▶ **EXERCISE PROMPT**: The answer should be one number: the count of lines in the listing below with "bold" in them.

▶ **SOURCE DATA**:
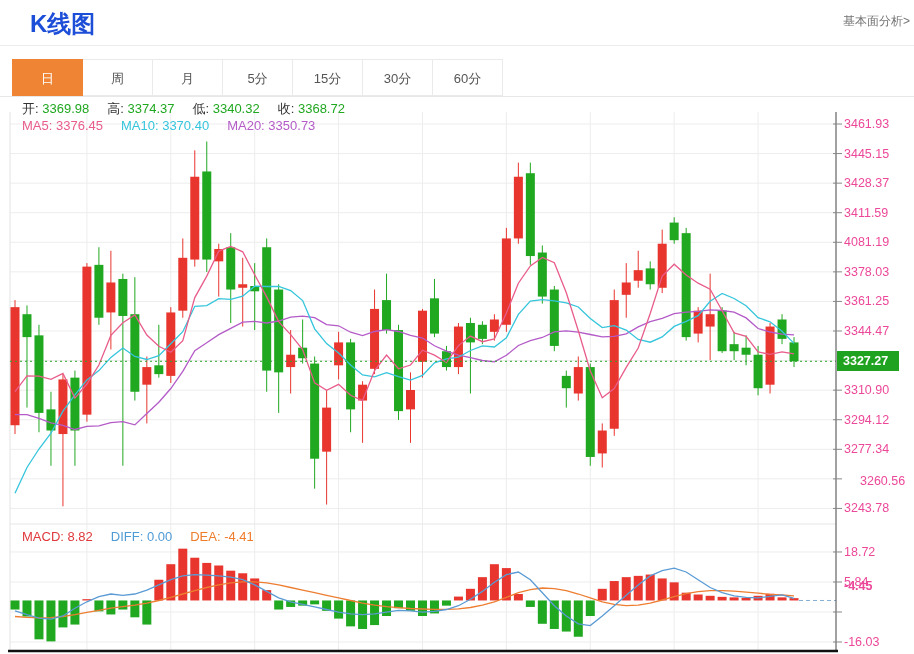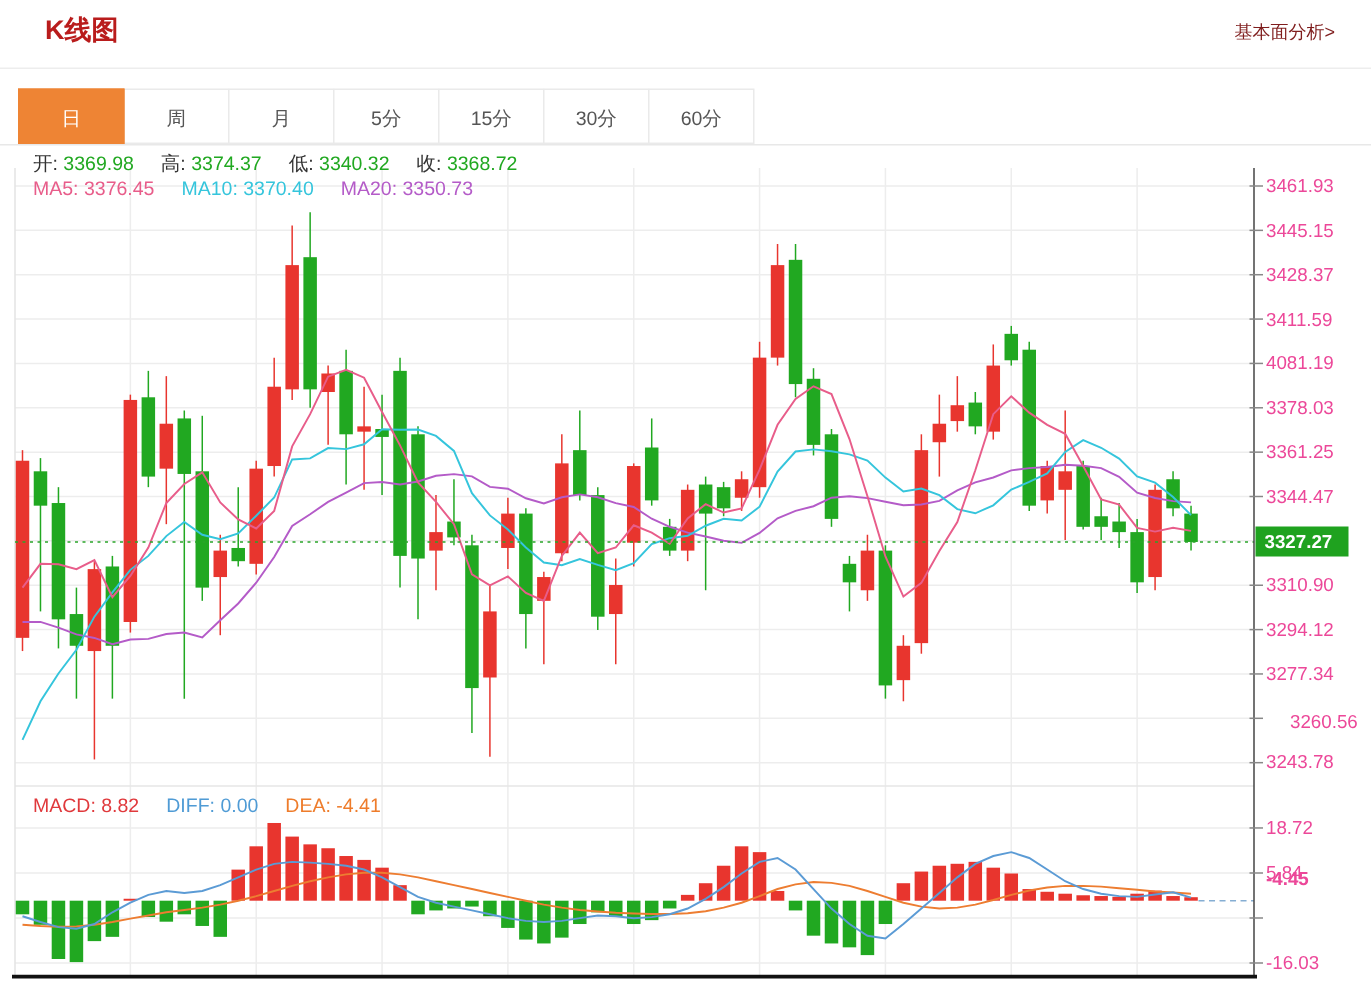--- a/index.html
+++ b/index.html
@@ -1,20 +1,20 @@
 <!DOCTYPE html>
 <html><head>
 <meta charset="utf-8">
 <style>
   html,body{margin:0;padding:0;background:#fff;}
   #root{position:relative;width:914px;height:654px;background:#fff;overflow:hidden;
         font-family:"Liberation Sans","DejaVu Sans",sans-serif;}
   #chart-svg{position:absolute;left:0;top:0;}
-  .page-title{position:absolute;left:30px;top:8px;font-size:18px;font-weight:bold;color:#b91c1c;}
-  .header-link{position:absolute;right:24px;top:13px;font-size:12px;color:#7f1d1d;cursor:pointer;}
+  .page-title{position:absolute;left:30px;top:8px;font-size:24px;font-weight:bold;color:#1d4ed8;}
+  .header-link{position:absolute;right:4px;top:13px;font-size:12px;color:#737373;cursor:pointer;}
   .title-divider{position:absolute;left:0;top:45px;width:914px;height:1px;background:#ededed;}
   .tabbar-underline{position:absolute;left:0;top:96px;width:914px;height:1px;background:#e8e8e8;}
   .tabbar{position:absolute;left:13px;top:59px;display:flex;}
   .tab{width:71px;height:37px;line-height:37px;text-align:center;font-size:13px;color:#555;
        background:#fff;border:1px solid #eaeaea;margin-left:-1px;box-sizing:border-box;cursor:pointer;}
   .tab.selected{background:#ee8434;border-color:#ee8434;color:#fff;z-index:2;position:relative;}
   .info-row{position:absolute;left:22px;height:17px;font-size:13px;white-space:nowrap;}
   .info-row .lbl{color:#333;}
   .info-row .pair{margin-right:18px;}
   .axis-label{position:absolute;left:844px;font-size:12.5px;color:#ec4899;height:16px;line-height:16px;}

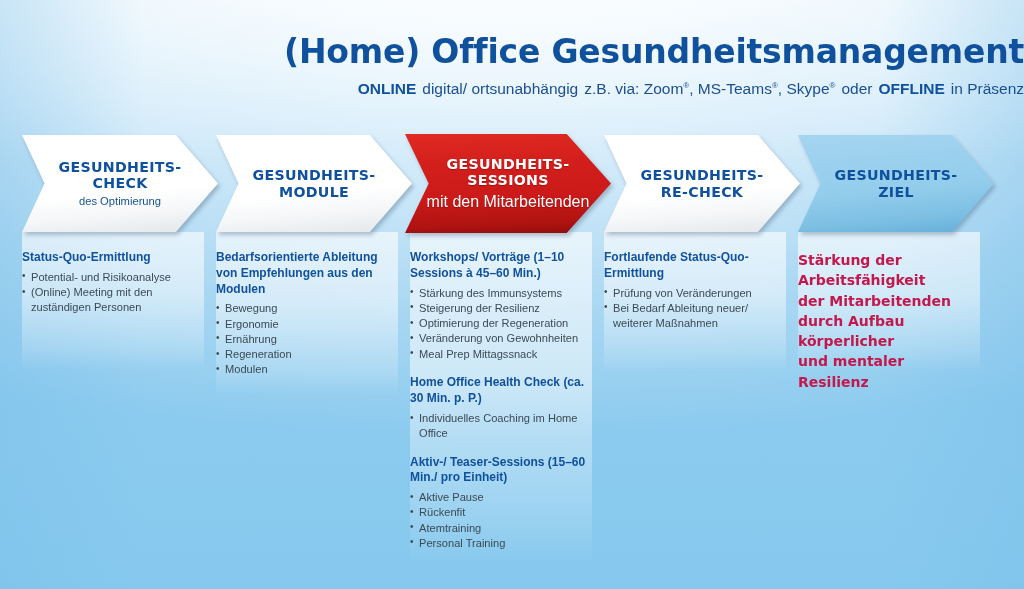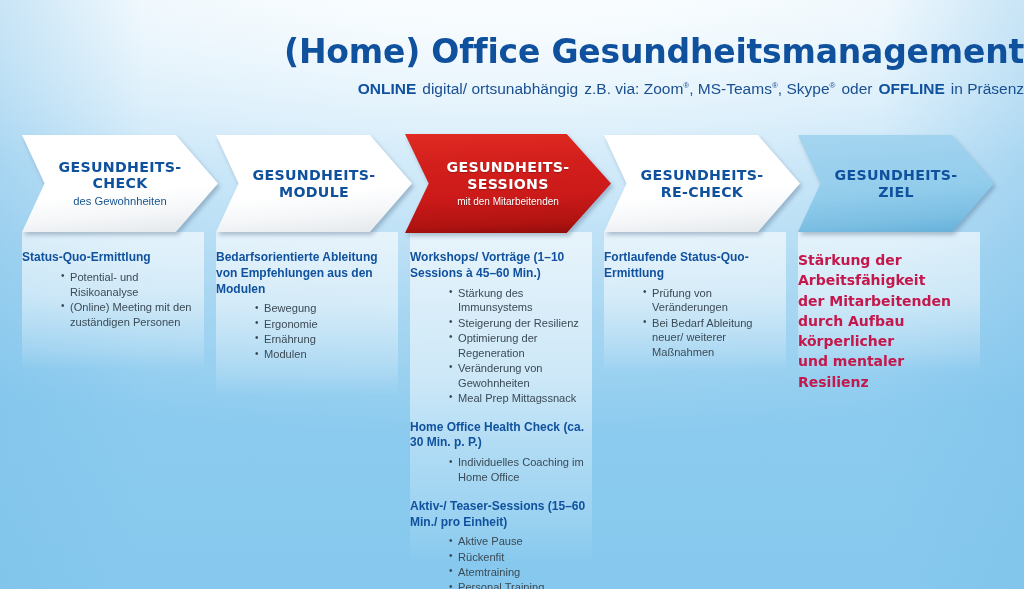--- a/index.html
+++ b/index.html
@@ -88,40 +88,39 @@
   .chev-title{
     font-family:"DejaVu Sans", sans-serif;
     font-size:14.2px;font-weight:bold;letter-spacing:0.3px;
     color:#10519e;
   }
   .chev-sub{
     font-family:"Liberation Sans", sans-serif;
     font-size:11.2px;color:#17538f;margin-top:4px;
   }
   .chev-red .chev-title{color:#ffffff;text-shadow:0 1px 1px rgba(0,0,0,0.25);}
-  .chev-red .chev-sub{color:#ffffff;font-size:10px;text-shadow:0 1px 1px rgba(0,0,0,0.25);}
+  .chev-red .chev-sub{color:#ffffff;font-size:16px;text-shadow:0 1px 1px rgba(0,0,0,0.25);}
 
   
   .body{
     position:absolute;left:22px;top:250px;width:176px;
   }
   .grp{margin-bottom:14px;}
   .grp:last-child{margin-bottom:0;}
   .grp-head{
     font-family:Liberation Sans, sans-serif;
     font-size:12px;font-weight:bold;color:#10519e;
     line-height:1.32;margin-bottom:4px;
   }
   ul.bl{margin:0;padding:0;list-style:none;}
   ul.bl li{
     position:relative;padding-left:9px;
     font-size:11.1px;color:#3b4a55;line-height:1.33;
     font-family:"Liberation Sans", sans-serif;
     margin-bottom:0.5px;
-    margin-left:39px;
   }
   ul.bl li:before{
     content:"•";position:absolute;left:0;top:-0.5px;color:#3b4a55;font-size:10px;
   }
   .plain{
     font-family:"DejaVu Sans", sans-serif;
     font-size:14px;font-weight:bold;color:#c4174b;line-height:1.45;
   }
 </style>
 </head>
@@ -141,21 +140,21 @@
   <div id="columns-host">
       <div class="panel" style="left: 22px; height: 138px;">
         <div class="panel-inner"></div>
       </div>
       <div class="col col-0" style="left: 22px;">
         <div class="chev chev-white">
           <div class="chev-shape"></div>
           <div class="chev-label">
             <div class="chev-title">GESUNDHEITS-</div>
             <div class="chev-title">CHECK</div>
-            <div class="chev-sub">des Gewohnheiten</div>
+            <div class="chev-sub">des Optimierung</div>
           </div>
         </div>
       </div>
       <div class="body" style="left: 22px;">
         <div class="grp">
           <div class="grp-head">Status-Quo-Ermittlung</div>
           <ul class="bl">
             <li>Potential- und Risikoanalyse</li>
             <li>(Online) Meeting mit den zuständigen Personen</li>
           </ul>
@@ -173,20 +172,21 @@
           </div>
         </div>
       </div>
       <div class="body" style="left: 216px;">
         <div class="grp">
           <div class="grp-head">Bedarfsorientierte Ableitung von Empfehlungen aus den Modulen</div>
           <ul class="bl">
             <li>Bewegung</li>
             <li>Ergonomie</li>
             <li>Ernährung</li>
+            <li>Regeneration</li>
             <li>Modulen</li>
           </ul>
         </div>
       </div>
       <div class="panel" style="left: 410px; height: 330px;">
         <div class="panel-inner"></div>
       </div>
       <div class="col col-2" style="left: 410px;">
         <div class="chev chev-red">
           <div class="chev-shape"></div>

▶ **WRITTEN ANSWER**: 5